::: Records for the task :::

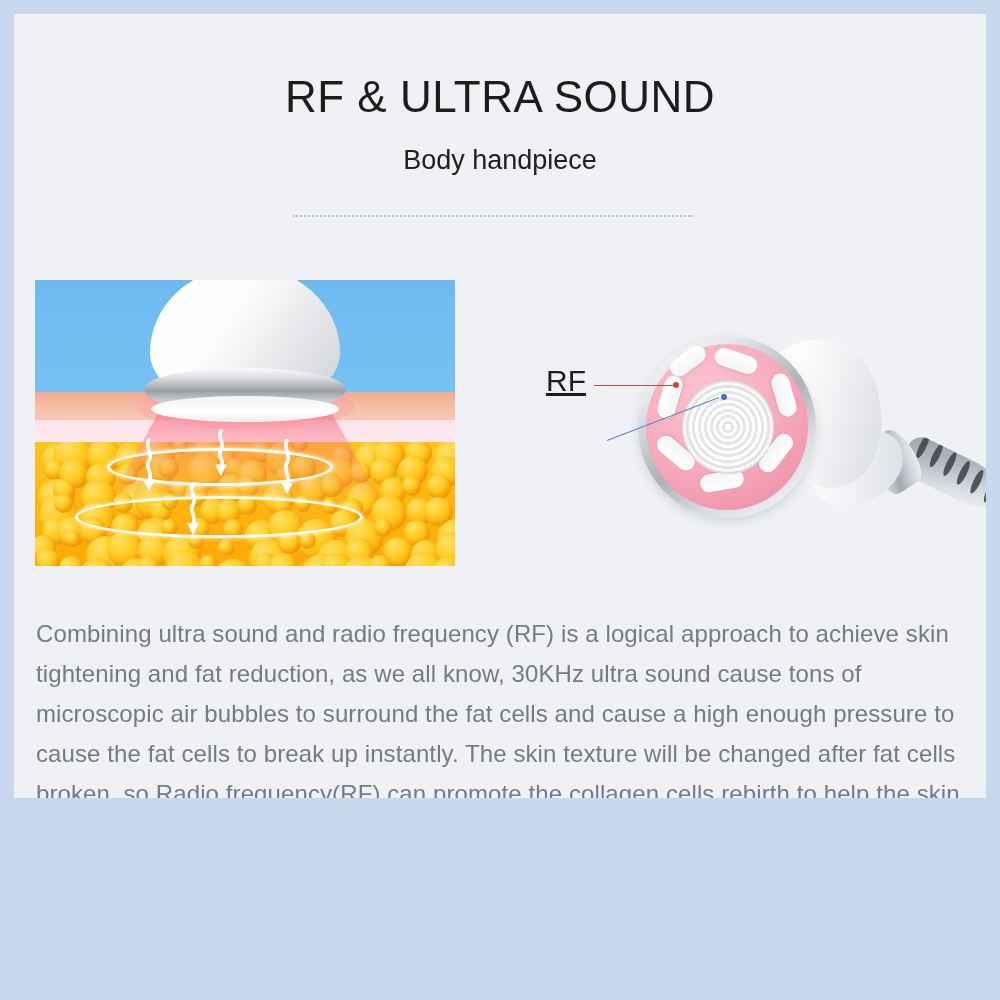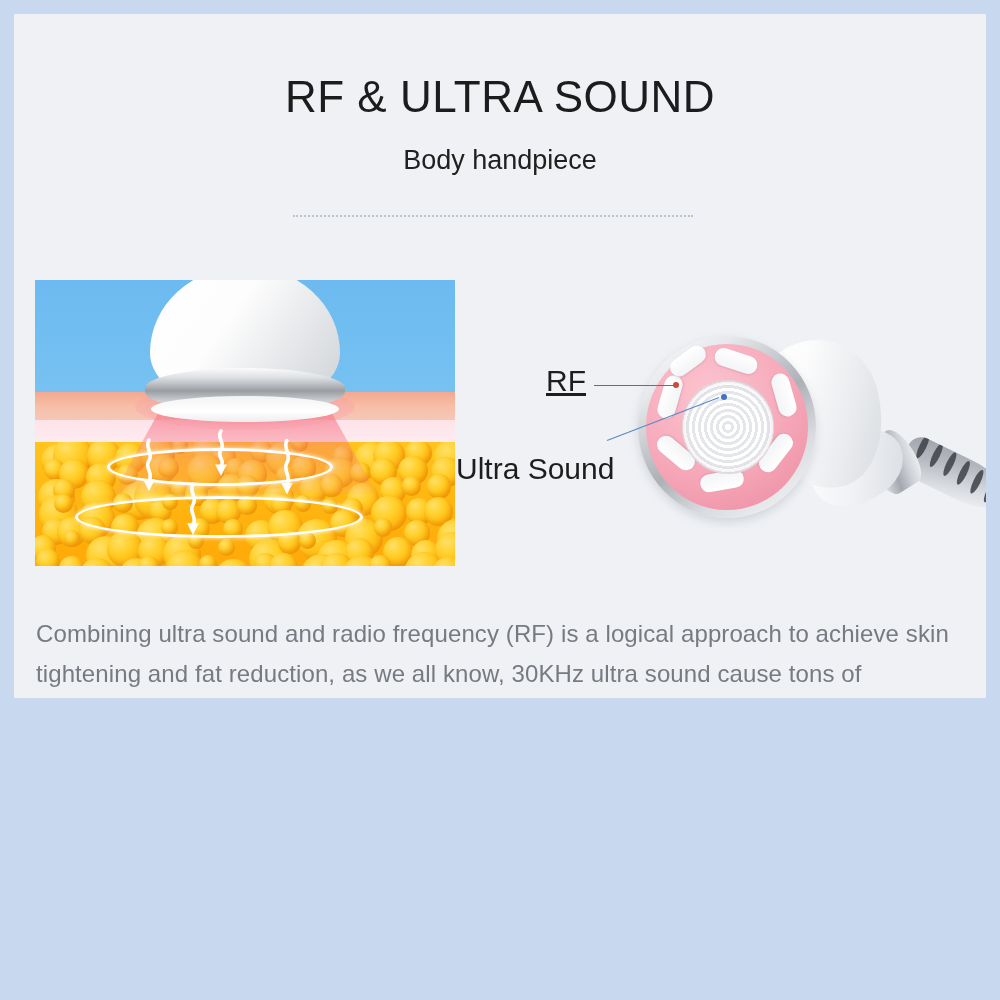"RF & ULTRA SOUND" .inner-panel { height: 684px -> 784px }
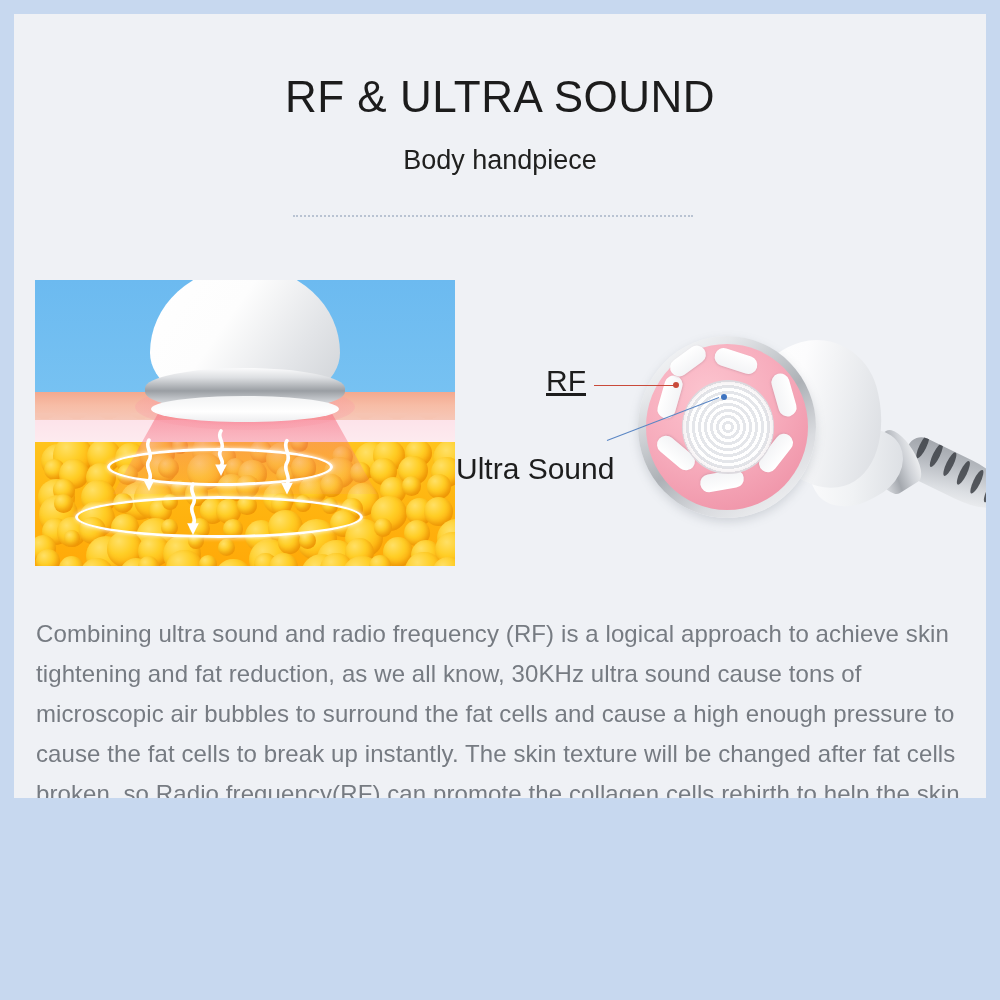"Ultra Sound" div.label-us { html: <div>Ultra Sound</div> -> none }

:::
::: Records for the task :::

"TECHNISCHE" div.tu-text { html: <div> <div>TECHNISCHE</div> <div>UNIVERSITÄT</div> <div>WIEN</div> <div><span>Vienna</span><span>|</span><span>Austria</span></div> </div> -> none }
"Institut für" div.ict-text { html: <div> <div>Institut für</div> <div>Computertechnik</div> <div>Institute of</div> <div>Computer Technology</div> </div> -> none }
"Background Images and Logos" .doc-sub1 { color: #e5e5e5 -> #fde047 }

:::
::: Records for the task :::

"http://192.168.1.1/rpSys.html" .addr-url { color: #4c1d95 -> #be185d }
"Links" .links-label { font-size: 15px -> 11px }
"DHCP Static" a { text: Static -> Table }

:::

[Try it] Give back the records above exactly, limited to the lines between the one holding "html: <div> <div>Institut" and the one holding "color: #e5e5e5 ->", inclusive.

[Answer section]
"Institut für" div.ict-text { html: <div> <div>Institut für</div> <div>Computertechnik</div> <div>Institute of</div> <div>Computer Technology</div> </div> -> none }
"Background Images and Logos" .doc-sub1 { color: #e5e5e5 -> #fde047 }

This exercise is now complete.